• What this task involves
Return only the lines from the start of the records through the line that contains "Cena promocyjna59,40 zł: 2", inclusive; leave out all pictures.

• Provided records
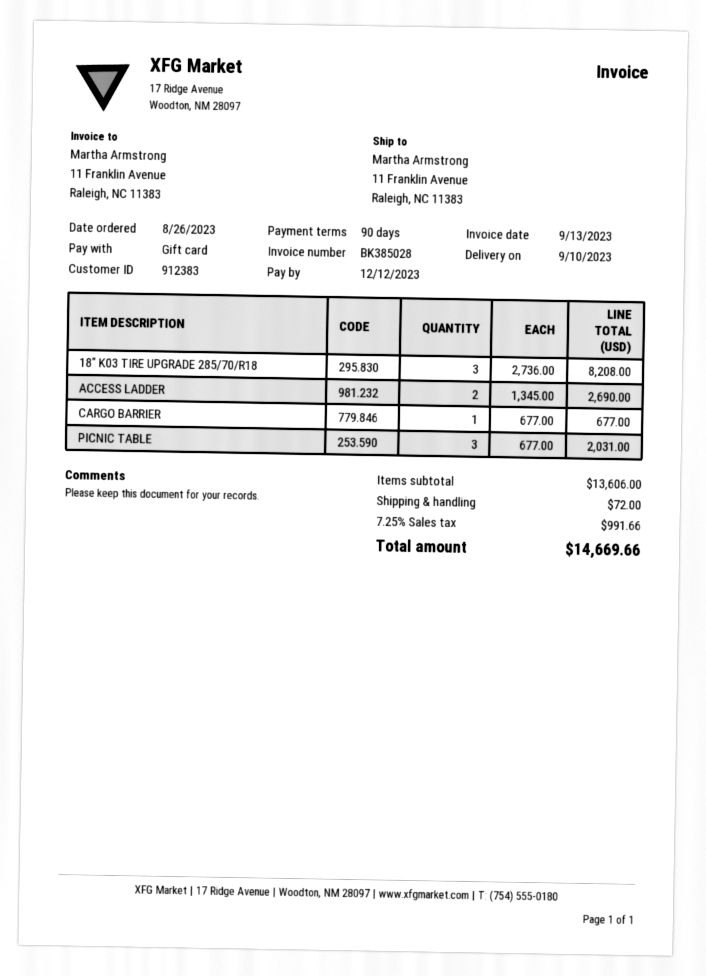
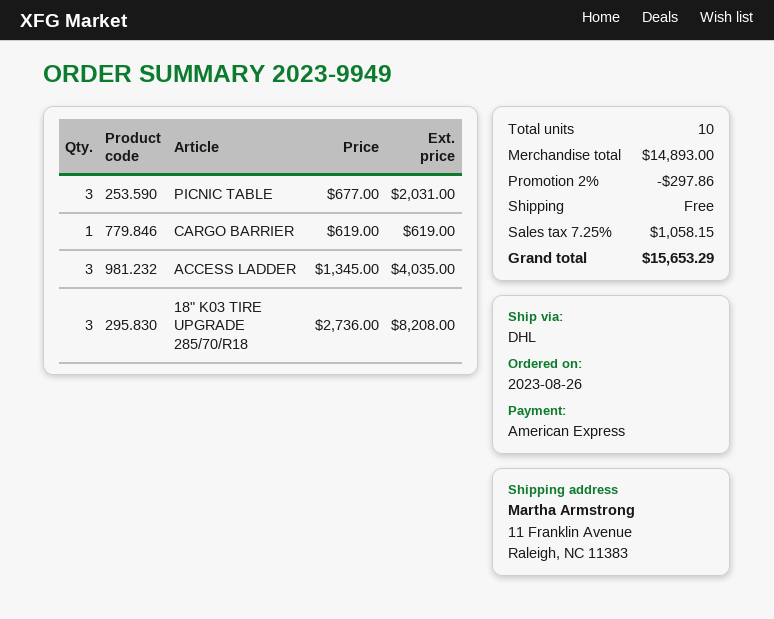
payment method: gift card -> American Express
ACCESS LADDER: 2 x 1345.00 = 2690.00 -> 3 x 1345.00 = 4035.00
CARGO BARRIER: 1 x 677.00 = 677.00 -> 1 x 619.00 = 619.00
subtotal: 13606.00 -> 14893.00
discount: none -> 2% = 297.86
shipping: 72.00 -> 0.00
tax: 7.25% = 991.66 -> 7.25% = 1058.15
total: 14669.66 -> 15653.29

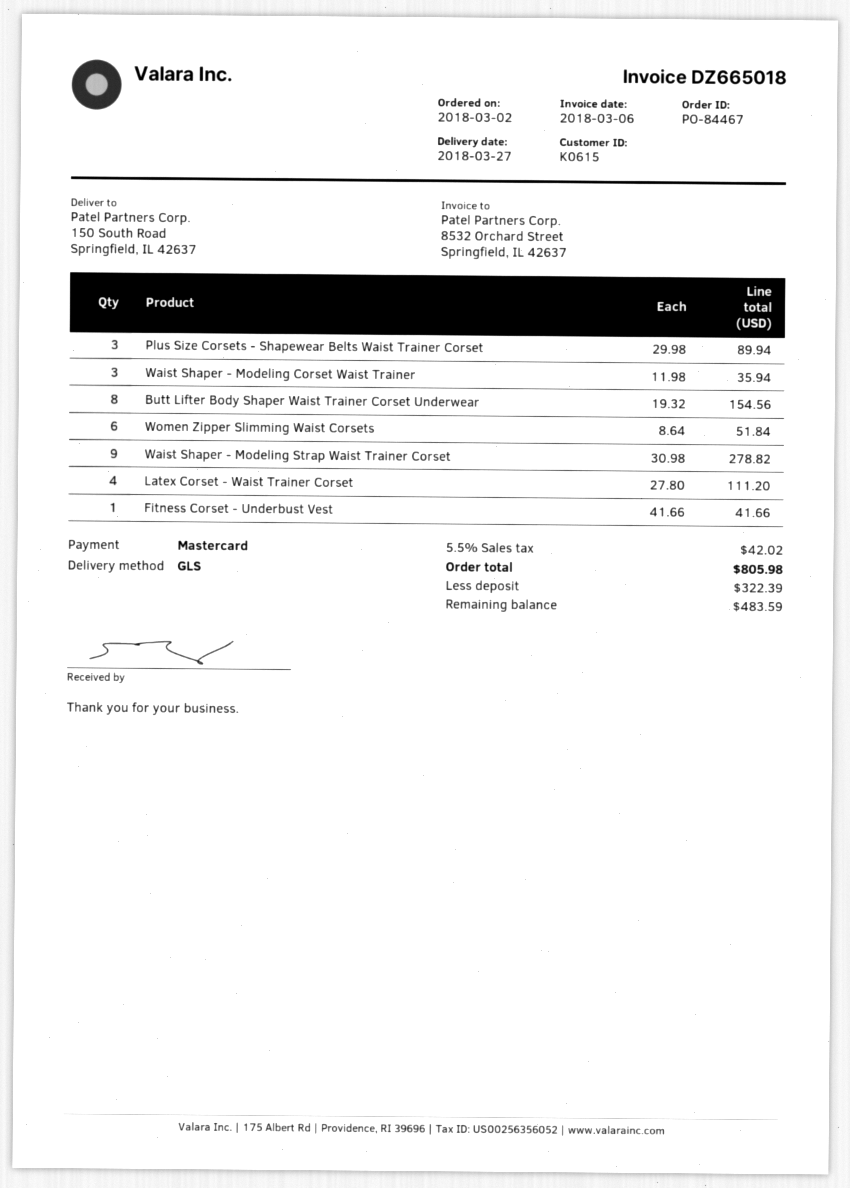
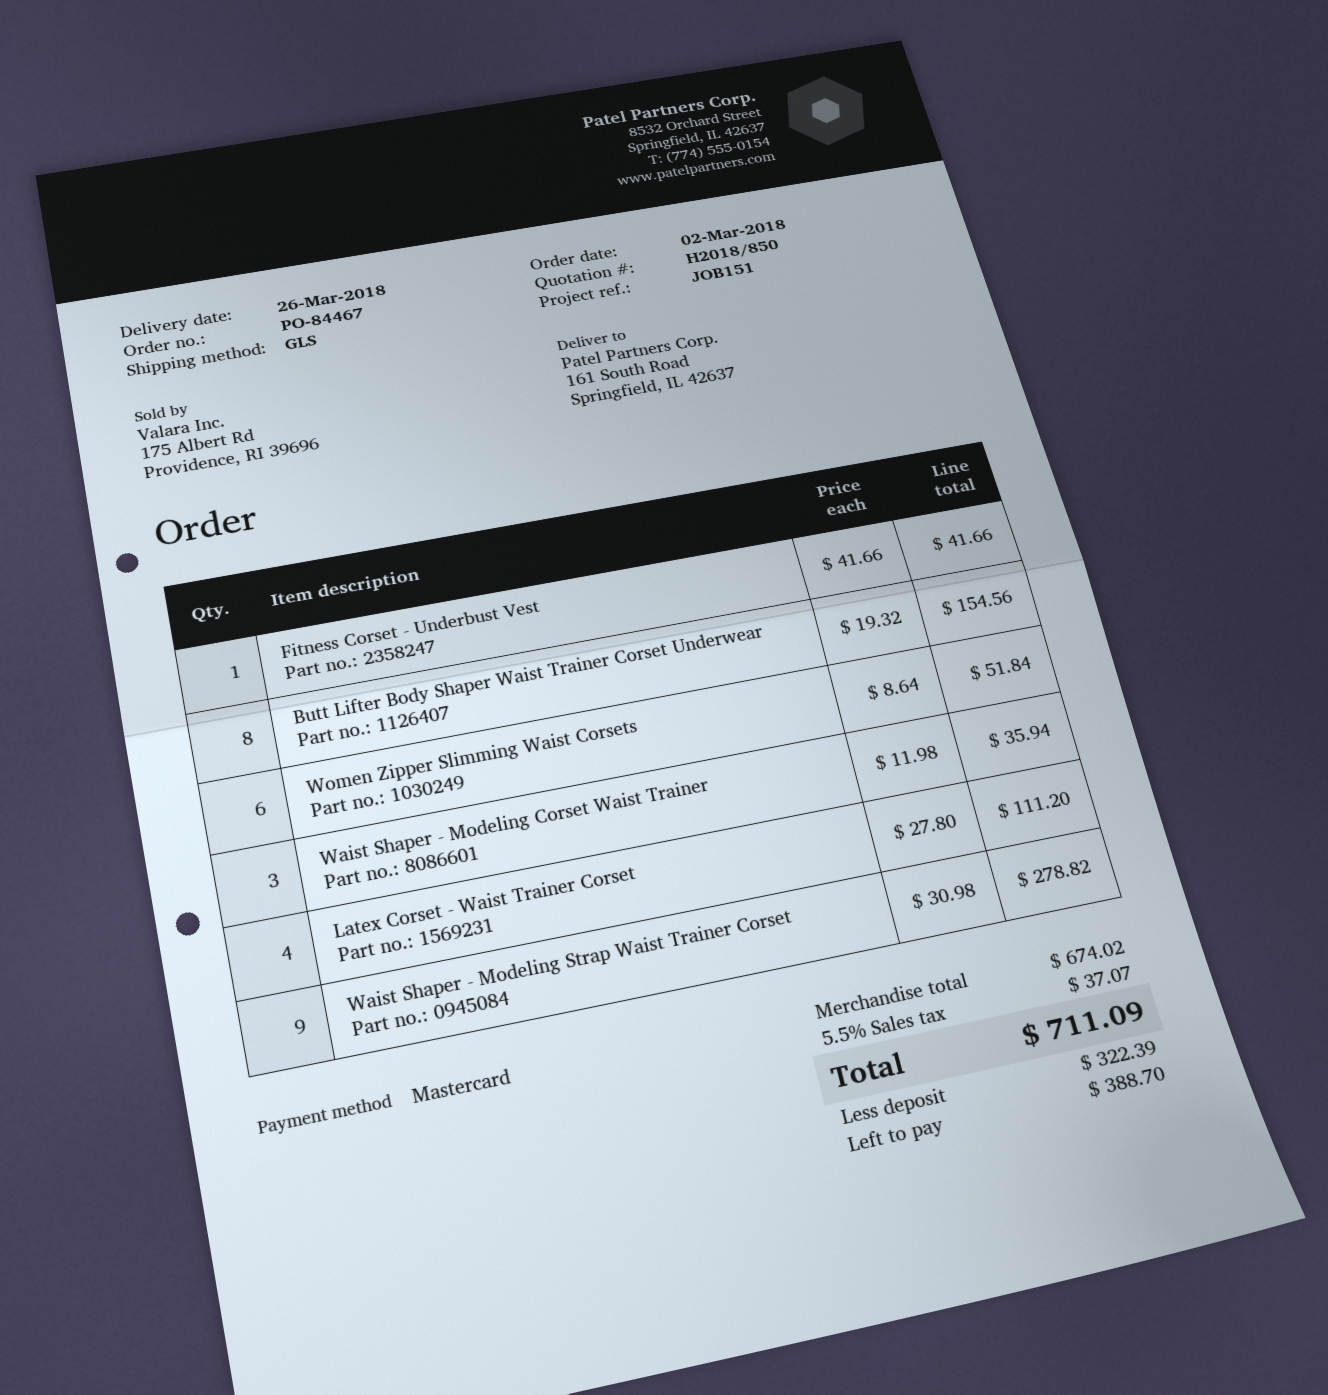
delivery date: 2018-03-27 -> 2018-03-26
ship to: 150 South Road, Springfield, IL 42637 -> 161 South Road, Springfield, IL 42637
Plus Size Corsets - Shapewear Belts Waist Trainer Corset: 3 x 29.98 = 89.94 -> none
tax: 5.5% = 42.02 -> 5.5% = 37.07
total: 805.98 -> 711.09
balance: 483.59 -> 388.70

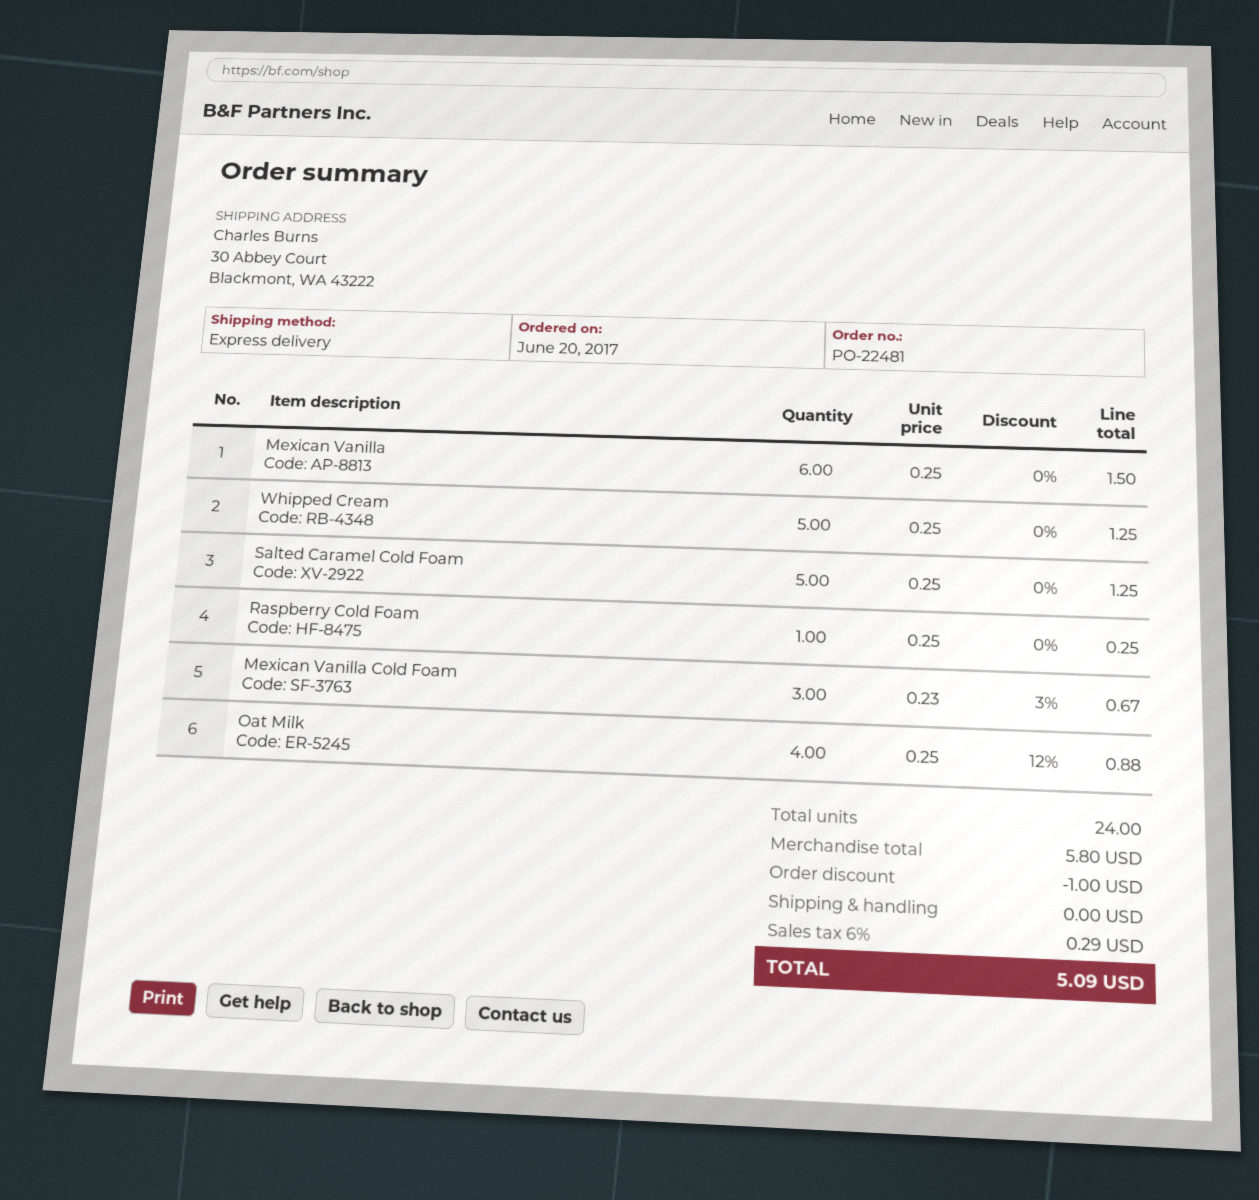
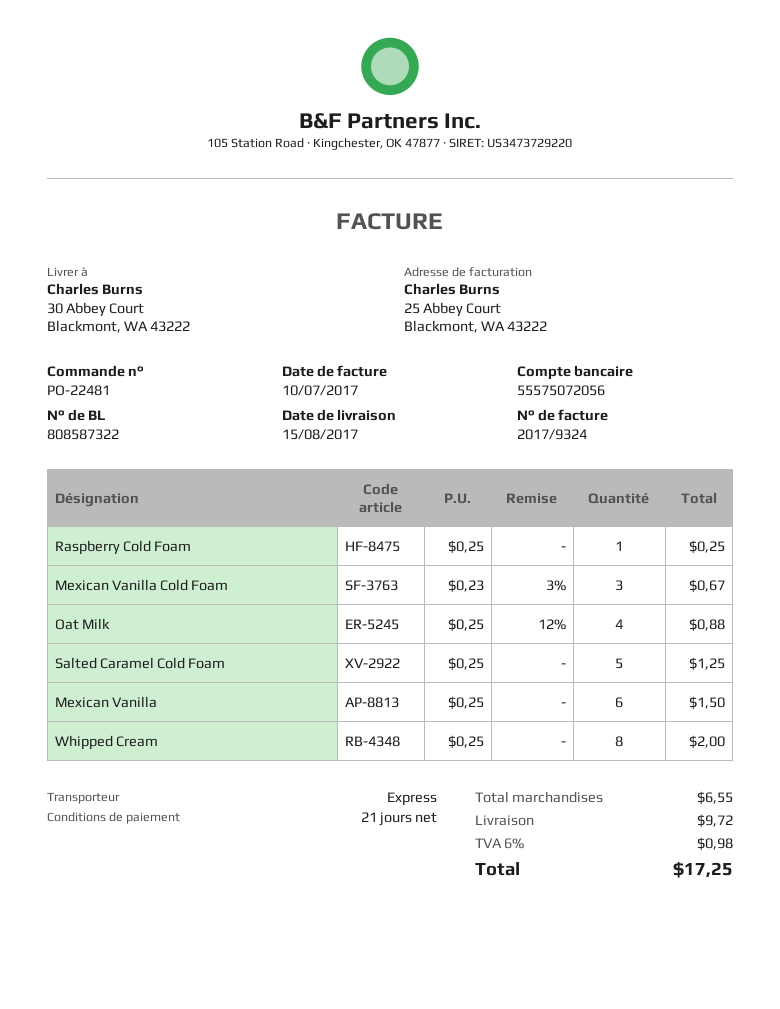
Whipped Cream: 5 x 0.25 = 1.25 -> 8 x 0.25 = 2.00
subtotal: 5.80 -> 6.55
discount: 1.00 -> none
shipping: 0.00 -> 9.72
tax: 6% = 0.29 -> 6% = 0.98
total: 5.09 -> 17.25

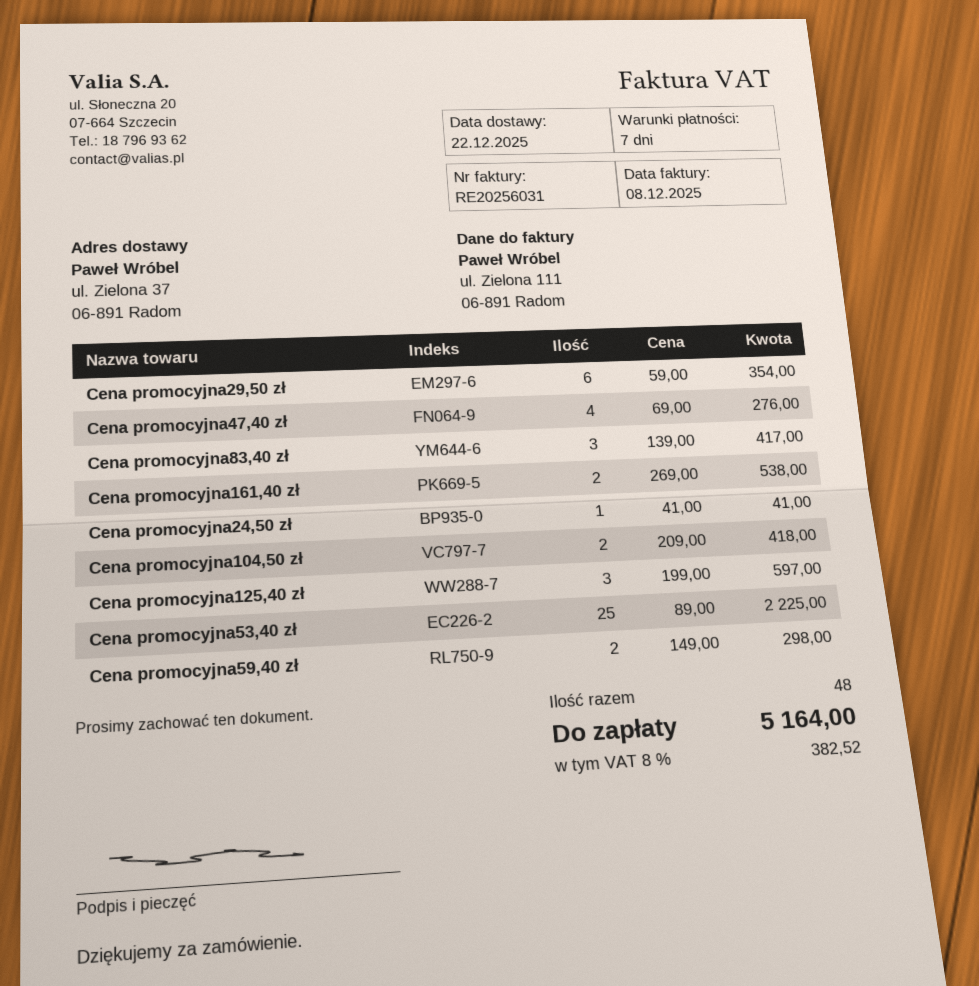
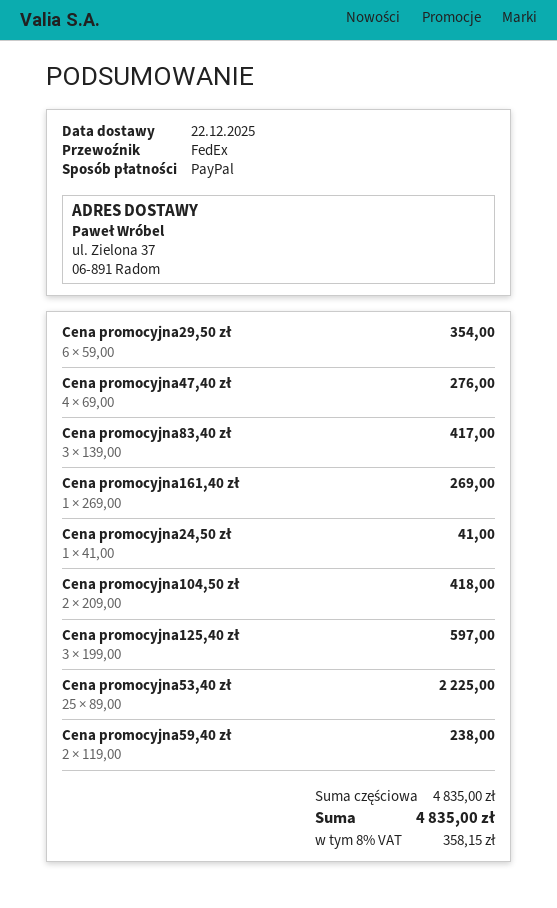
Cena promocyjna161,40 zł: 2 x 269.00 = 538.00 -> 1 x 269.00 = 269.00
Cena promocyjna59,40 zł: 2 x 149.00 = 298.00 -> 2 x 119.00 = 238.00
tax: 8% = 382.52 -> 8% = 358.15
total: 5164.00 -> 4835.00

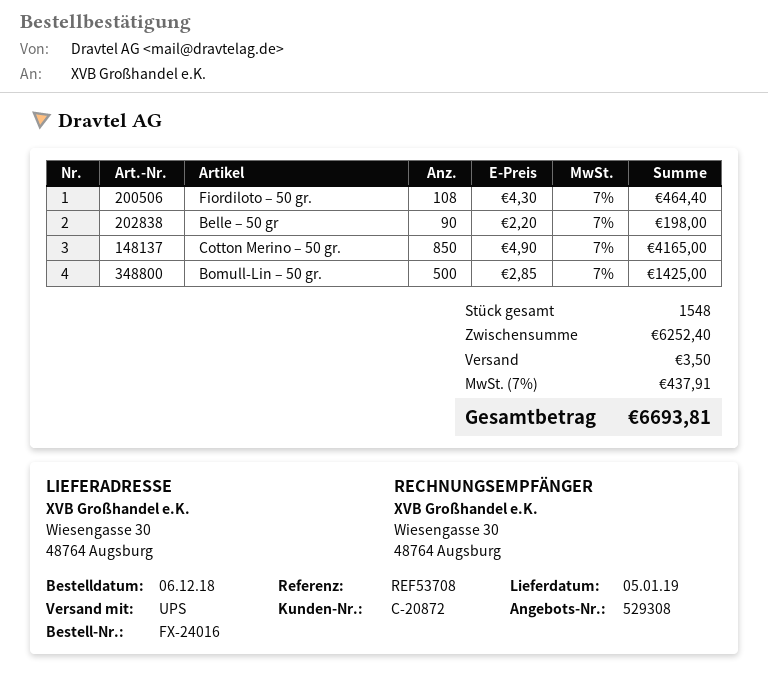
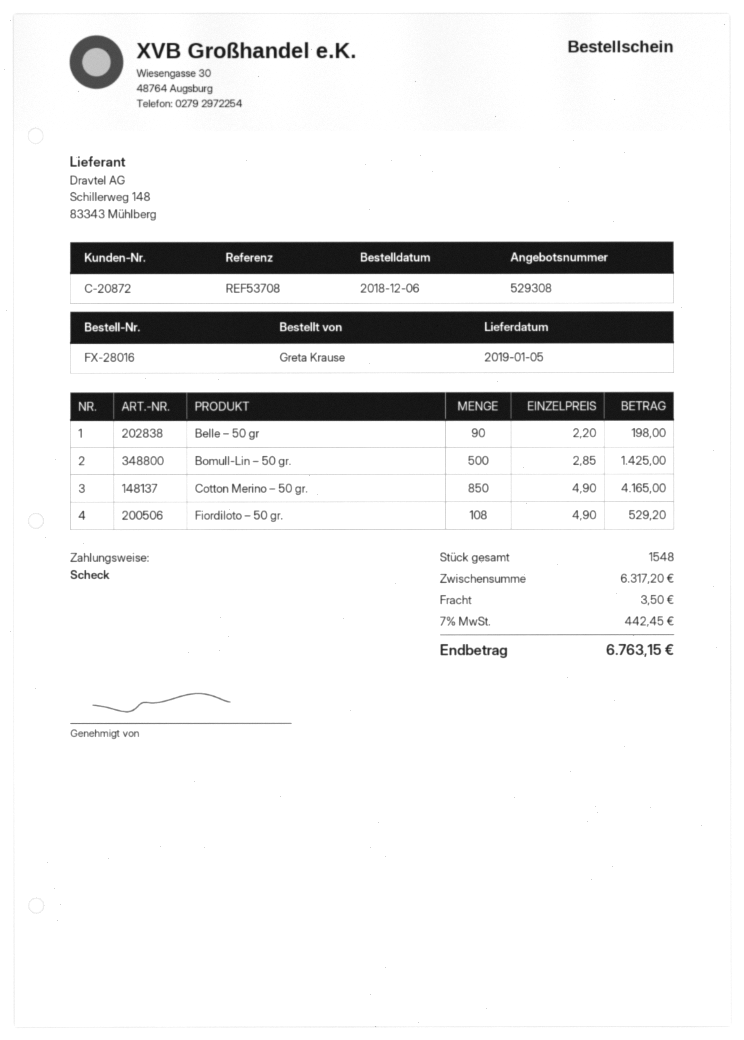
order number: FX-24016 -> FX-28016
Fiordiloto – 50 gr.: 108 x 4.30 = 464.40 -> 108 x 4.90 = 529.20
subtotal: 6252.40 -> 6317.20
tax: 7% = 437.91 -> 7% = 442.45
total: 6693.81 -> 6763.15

• Completed task
payment method: gift card -> American Express
ACCESS LADDER: 2 x 1345.00 = 2690.00 -> 3 x 1345.00 = 4035.00
CARGO BARRIER: 1 x 677.00 = 677.00 -> 1 x 619.00 = 619.00
subtotal: 13606.00 -> 14893.00
discount: none -> 2% = 297.86
shipping: 72.00 -> 0.00
tax: 7.25% = 991.66 -> 7.25% = 1058.15
total: 14669.66 -> 15653.29

delivery date: 2018-03-27 -> 2018-03-26
ship to: 150 South Road, Springfield, IL 42637 -> 161 South Road, Springfield, IL 42637
Plus Size Corsets - Shapewear Belts Waist Trainer Corset: 3 x 29.98 = 89.94 -> none
tax: 5.5% = 42.02 -> 5.5% = 37.07
total: 805.98 -> 711.09
balance: 483.59 -> 388.70

Whipped Cream: 5 x 0.25 = 1.25 -> 8 x 0.25 = 2.00
subtotal: 5.80 -> 6.55
discount: 1.00 -> none
shipping: 0.00 -> 9.72
tax: 6% = 0.29 -> 6% = 0.98
total: 5.09 -> 17.25

Cena promocyjna161,40 zł: 2 x 269.00 = 538.00 -> 1 x 269.00 = 269.00
Cena promocyjna59,40 zł: 2 x 149.00 = 298.00 -> 2 x 119.00 = 238.00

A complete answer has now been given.